Repository files navigation

VideoCraft

A secure, AI-powered video generation platform that creates videos from JSON configurations using FFmpeg and OpenAI Whisper.

What VideoCraft Does

VideoCraft transforms JSON configurations into complete videos with:

  • Automatic scene composition from multiple media sources (video, audio, images)
  • AI-powered progressive subtitles with word-level timing precision
  • Security-first architecture with comprehensive input validation and CSRF protection
  • Production-ready deployment with Docker and Kubernetes support

Key Innovation: Progressive Subtitles

Unlike traditional subtitle systems, VideoCraft uses OpenAI Whisper to generate word-by-word timing for progressive subtitle animations. Each word appears precisely when spoken, creating engaging, TikTok-style subtitle effects.

"subtitles": {
  "style": "progressive",
  "settings": {
    "font_family": "Arial Black",
    "font_size": 32,
    "word_color": "#FFFFFF",
    "outline_color": "#000000"
  }
}

Quick Start

Prerequisites

  • Go 1.24+
  • FFmpeg (with libx264)
  • Python 3.8+ with pip
  • Docker (recommended)

1. Clone and Setup

git clone https://github.com/activadee/videocraft.git
cd videocraft

# Install Python dependencies for Whisper
pip install -r scripts/requirements.txt

# Build the application
make build

2. Configure Security (Required)

# Set allowed domains for CORS (required for web clients)
export VIDEOCRAFT_SECURITY_ALLOWED_DOMAINS="localhost:3000,yourdomain.com"
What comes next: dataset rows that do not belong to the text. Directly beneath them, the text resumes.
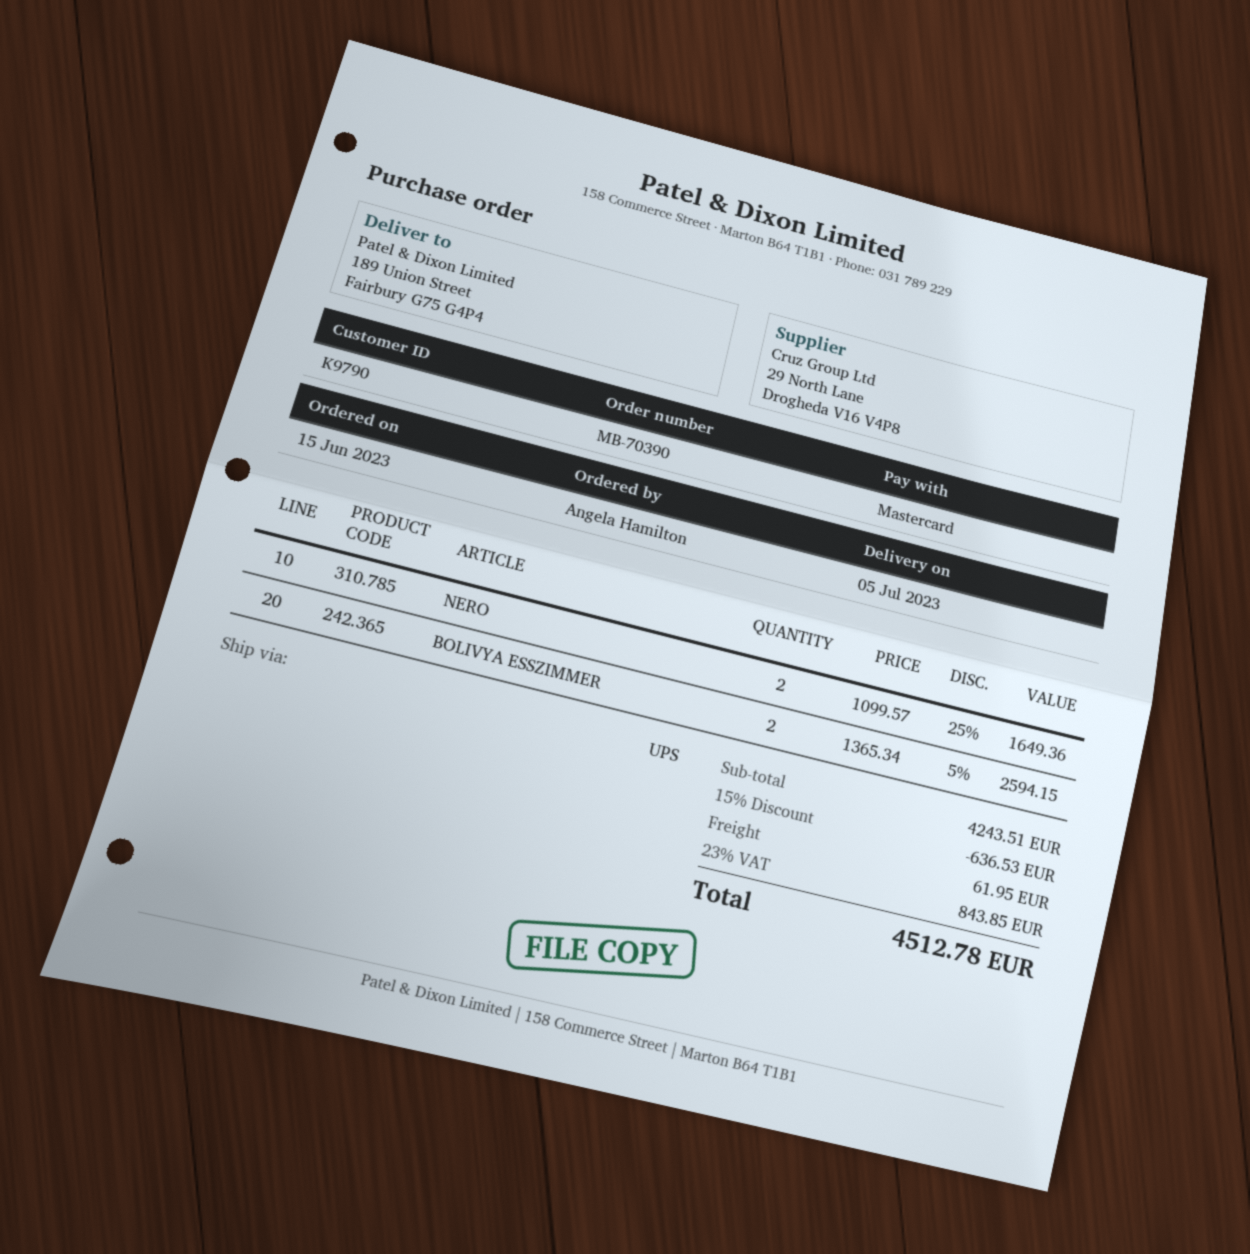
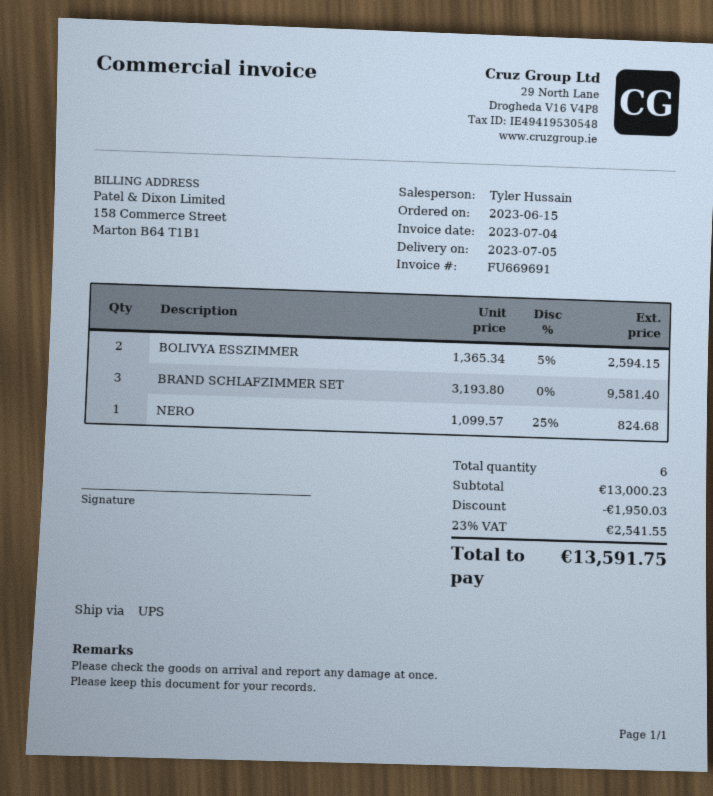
NERO: 2 x 1099.57 - 25% = 1649.36 -> 1 x 1099.57 - 25% = 824.68
BRAND SCHLAFZIMMER SET: none -> 3 x 3193.80 = 9581.40
subtotal: 4243.51 -> 13000.23
discount: 636.53 -> 1950.03
shipping: 61.95 -> none
tax: 23% = 843.85 -> 23% = 2541.55
total: 4512.78 -> 13591.75

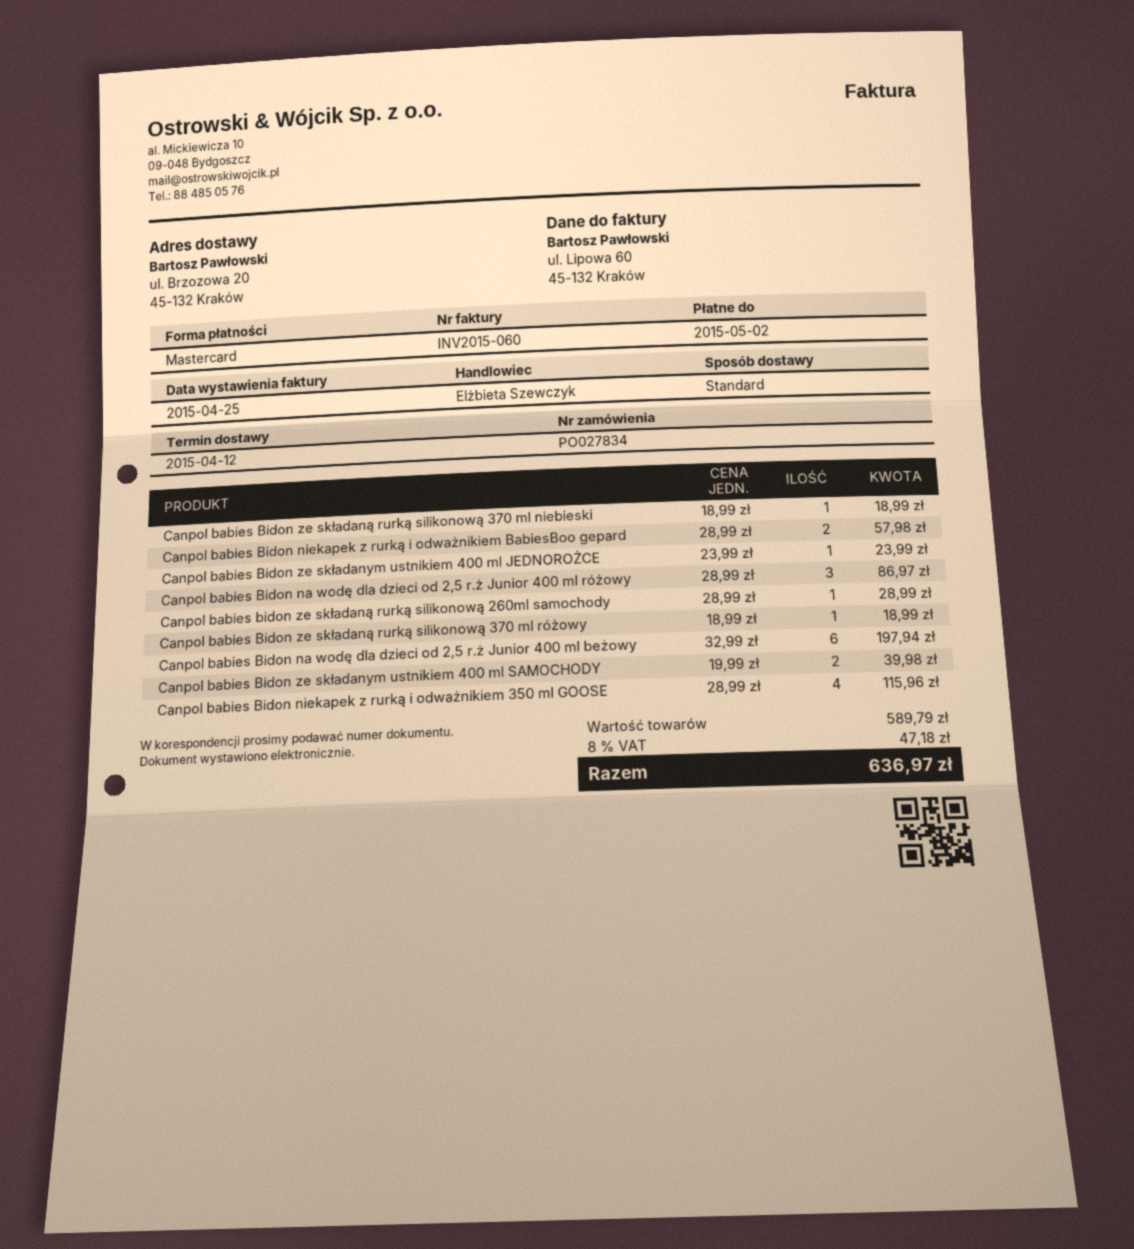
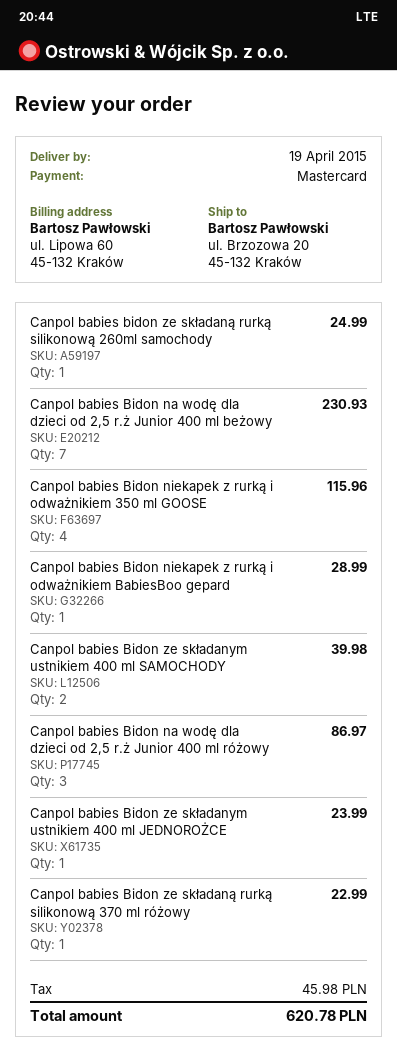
delivery date: 2015-04-12 -> 2015-04-19
Canpol babies Bidon ze składaną rurką silikonową 370 ml niebieski: 1 for 18.99 -> none
Canpol babies Bidon niekapek z rurką i odważnikiem BabiesBoo gepard: 2 for 57.98 -> 1 for 28.99
Canpol babies bidon ze składaną rurką silikonową 260ml samochody: 1 for 28.99 -> 1 for 24.99
Canpol babies Bidon ze składaną rurką silikonową 370 ml różowy: 1 for 18.99 -> 1 for 22.99
Canpol babies Bidon na wodę dla dzieci od 2,5 r.ż Junior 400 ml beżowy: 6 for 197.94 -> 7 for 230.93
tax: 47.18 -> 45.98
total: 636.97 -> 620.78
# Generate API key (or use auto-generated)
export VIDEOCRAFT_SECURITY_API_KEY="your-secure-api-key"

3. Start the Server

./videocraft
# Server starts on http://localhost:3002

4. Generate Your First Video

# Create a simple video configuration
cat > example.json << 'EOF'
[
  {
    "comment": "My first VideoCraft video",
    "resolution": "1920x1080",
    "quality": "medium",
    "scenes": [
      {
        "id": "intro",
        "background-color": "#1a1a1a",
        "elements": [
          {
            "type": "audio",
            "src": "https://example.com/your-audio.mp3"
          },
          {
            "type": "subtitles",
            "settings": {
              "style": "progressive",
              "font_family": "Arial Black",
              "font_size": 36,
              "word_color": "#FFFFFF",
              "outline_color": "#FF6B6B"
            }
          }
        ]
      }
    ]
  }
]
EOF

# Generate video
curl -X POST http://localhost:3002/api/v1/videos \
  -H "Content-Type: application/json" \
  -H "Authorization: Bearer your-secure-api-key" \
  -d @example.json

# Check job status (use job_id from response)
curl http://localhost:3002/api/v1/jobs/{job_id} \
  -H "Authorization: Bearer your-secure-api-key"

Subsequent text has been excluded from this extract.